Responsible AI to Accelerate Research Funding
How Stanford Impact Labs Is Learning to Use AI in Grantmaking Decisions
Every year, governments, foundations and other funders allocate billions of dollars toward solving complex problems. But managing the open and competitive systems that allocate these resources is not without significant costs. Funders often receive far more applications than they can support—sometimes 5, 25, or even more than 100 proposals for every award they make. Most proposals are rejected, sometimes after long delays. Science funders, foundations, procurement offices, and even journal editors all face similar challenges: allocating scarce resources most effectively, while balancing time, cost, and high workloads on applicants.

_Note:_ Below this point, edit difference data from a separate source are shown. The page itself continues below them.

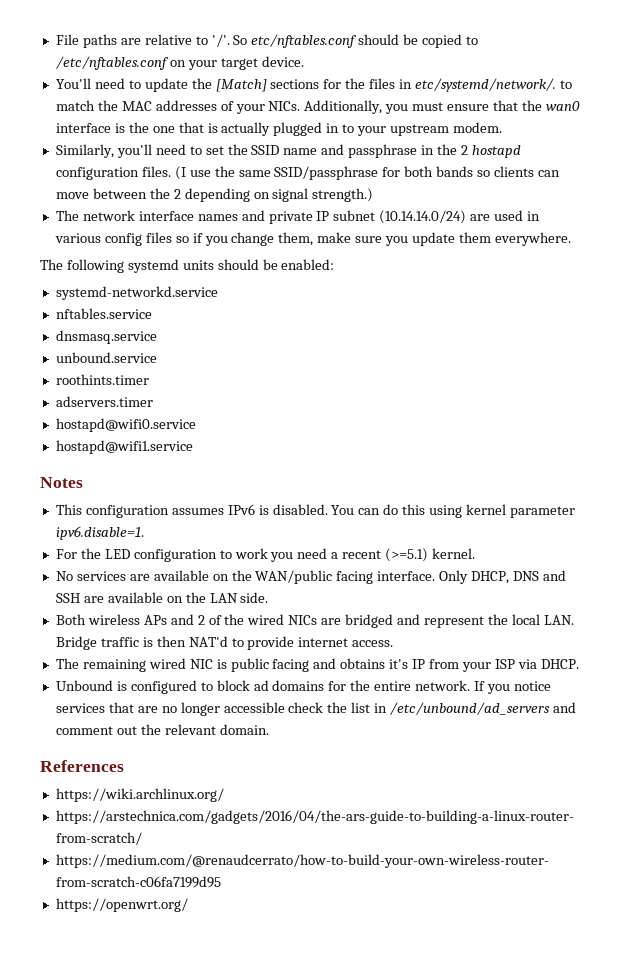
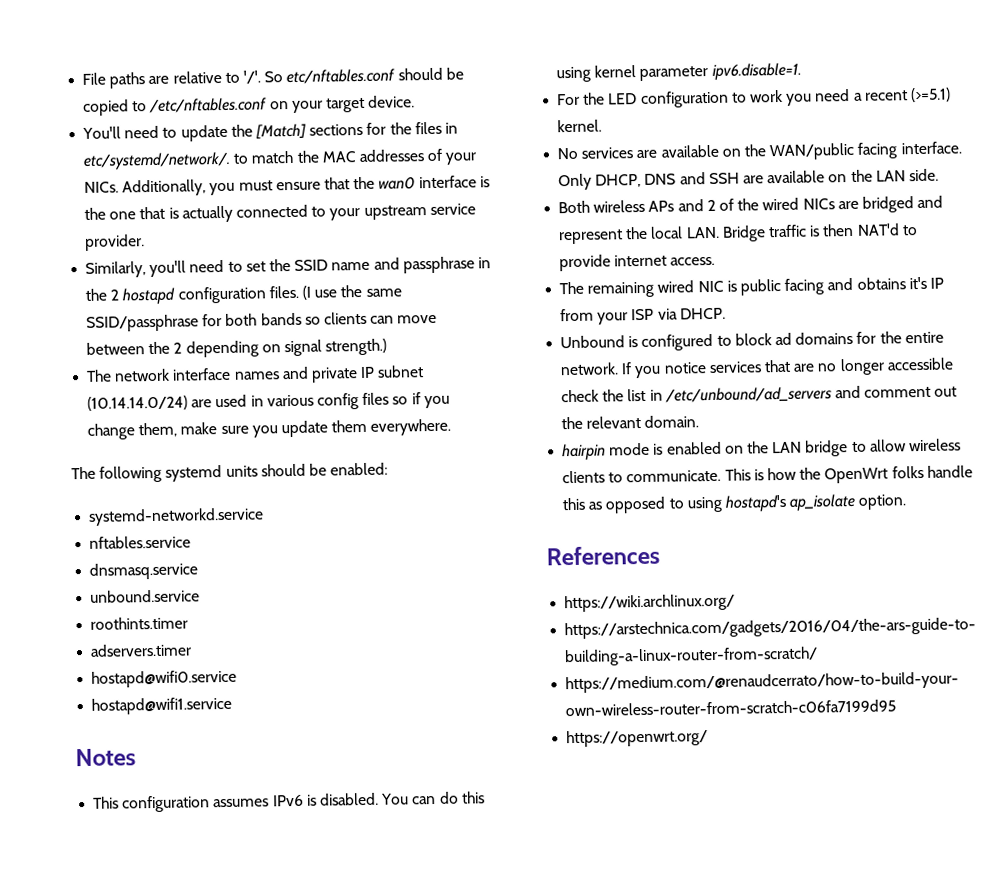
- Additionally, you must ensure that the wan0 interface is the one that is actually plugged in to your upstream modem.
+ Additionally, you must ensure that the wan0 interface is the one that is actually connected to your upstream service provider.
+ hairpin mode is enabled on the LAN bridge to allow wireless clients to communicate. This is how the OpenWrt folks handle this as opposed to using hostapd's ap_isolate option.

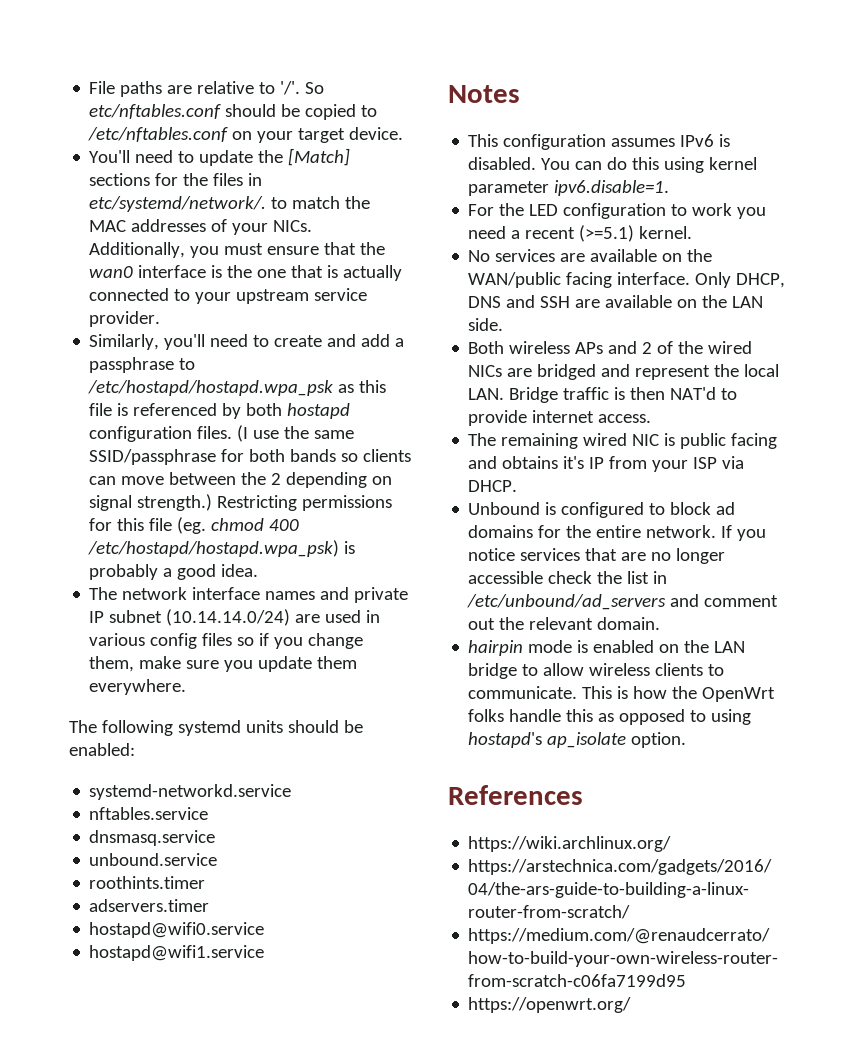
- Similarly, you'll need to set the SSID name and passphrase in the 2 hostapd configuration files.
+ Similarly, you'll need to create and add a passphrase to /etc/hostapd/hostapd.wpa_psk as this file is referenced by both hostapd configuration files.
+ Restricting permissions for this file (eg. chmod 400 /etc/hostapd/hostapd.wpa_psk) is probably a good idea.

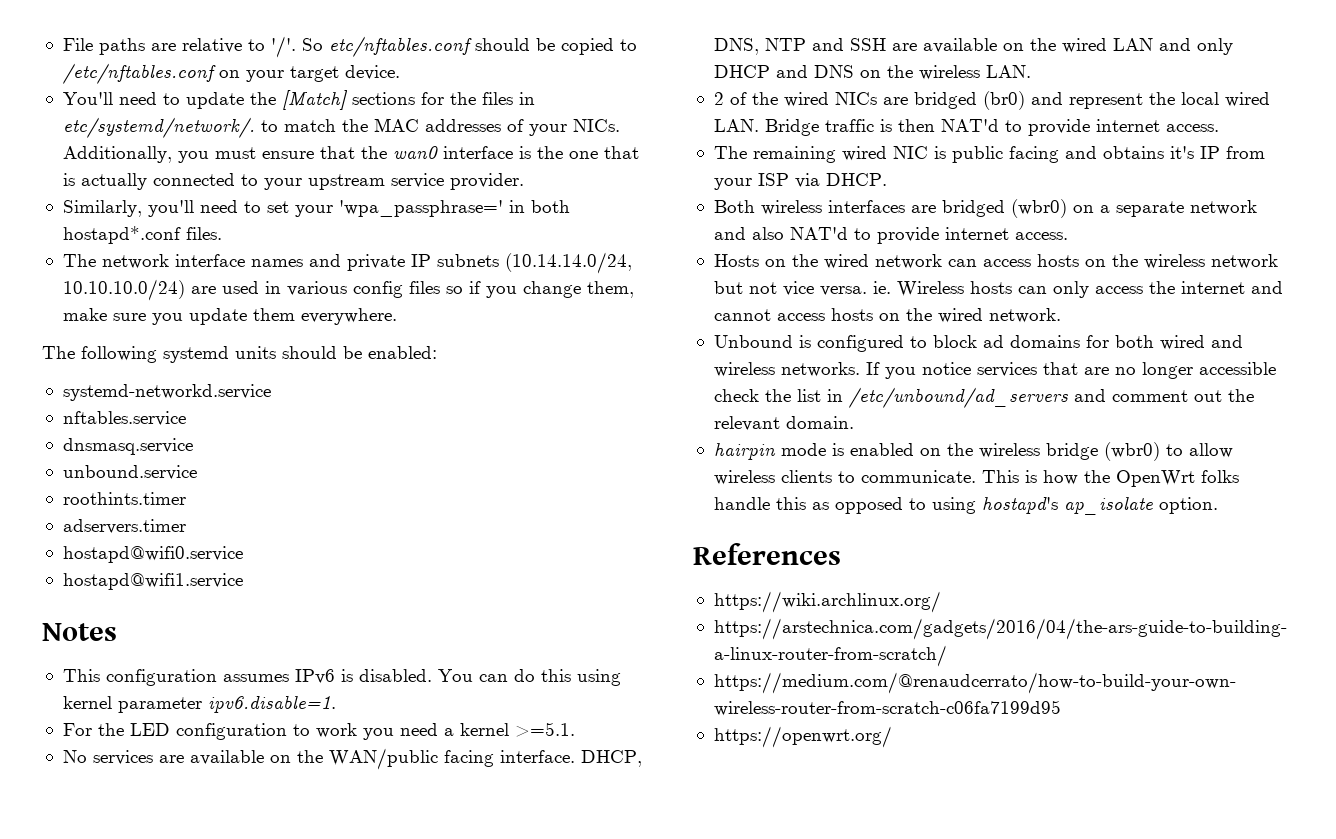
- Similarly, you'll need to create and add a passphrase to /etc/hostapd/hostapd.wpa_psk as this file is referenced by both hostapd configuration files. (I use the same SSID/passphrase for both bands so clients can move between the 2 depending on signal strength.) Restricting permissions for this file (eg. chmod 400 /etc/hostapd/hostapd.wpa_psk) is probably a good idea.
+ Similarly, you'll need to set your 'wpa_passphrase=' in both hostapd*.conf files.
- The network interface names and private IP subnet (10.14.14.0/24) are used in various config files so if you change them, make sure you update them everywhere.
+ The network interface names and private IP subnets (10.14.14.0/24, 10.10.10.0/24) are used in various config files so if you change them, make sure you update them everywhere.
- For the LED configuration to work you need a recent (>=5.1) kernel.
+ For the LED configuration to work you need a kernel >=5.1.
- Only DHCP, DNS and SSH are available on the LAN side.
- Both wireless APs and 2 of the wired NICs are bridged and represent the local LAN. Bridge traffic is then NAT'd to provide internet access.
+ DHCP, DNS, NTP and SSH are available on the wired LAN and only DHCP and DNS on the wireless LAN.
+ 2 of the wired NICs are bridged (br0) and represent the local wired LAN. Bridge traffic is then NAT'd to provide internet access.
+ Both wireless interfaces are bridged (wbr0) on a separate network and also NAT'd to provide internet access.
+ Hosts on the wired network can access hosts on the wireless network but not vice versa. ie. Wireless hosts can only access the internet and cannot access hosts on the wired network.
- Unbound is configured to block ad domains for the entire network.
+ Unbound is configured to block ad domains for both wired and wireless networks.
- hairpin mode is enabled on the LAN bridge to allow wireless clients to communicate.
+ hairpin mode is enabled on the wireless bridge (wbr0) to allow wireless clients to communicate.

At Stanford Impact Labs (SIL), we face this problem as well. We want to make rigorous, high-quality funding decisions in a timely manner so we can get out of the way and empower grantees to get straight to work.
To interrogate our own efficiency, we conducted a learning sprint to understand whether AI might be able to play a role. As we did, we surfaced an even larger question: Can AI meaningfully support the kind of complex, evidence-based analysis that funding decisions require?
In this post, we share how we evaluated AI in our review process and found that it can support decisions on par with those made by human reviewers, reducing costs by 10x, while providing us context-specific insights four months earlier in the process.
But more than these findings, we want to promote responsible AI use through a community that openly learns about what AI can and cannot do. While many organizations are exploring AI's role in research and the social sector, far fewer are openly evaluating these tools for high-stakes decisions such as allocating funds (a good example is MIT Solve). This is our attempt to contribute to this important conversation.
Our Review Process
Each year, SIL receives over 70 letters of interest (LOI) across two funding stages. Initially, generalist reviewers—academics, practitioners, and staff—evaluate the full pool against a shared rubric to shortlist roughly 15 proposals. We then invite subject matter experts into the process to provide deeper analytical review.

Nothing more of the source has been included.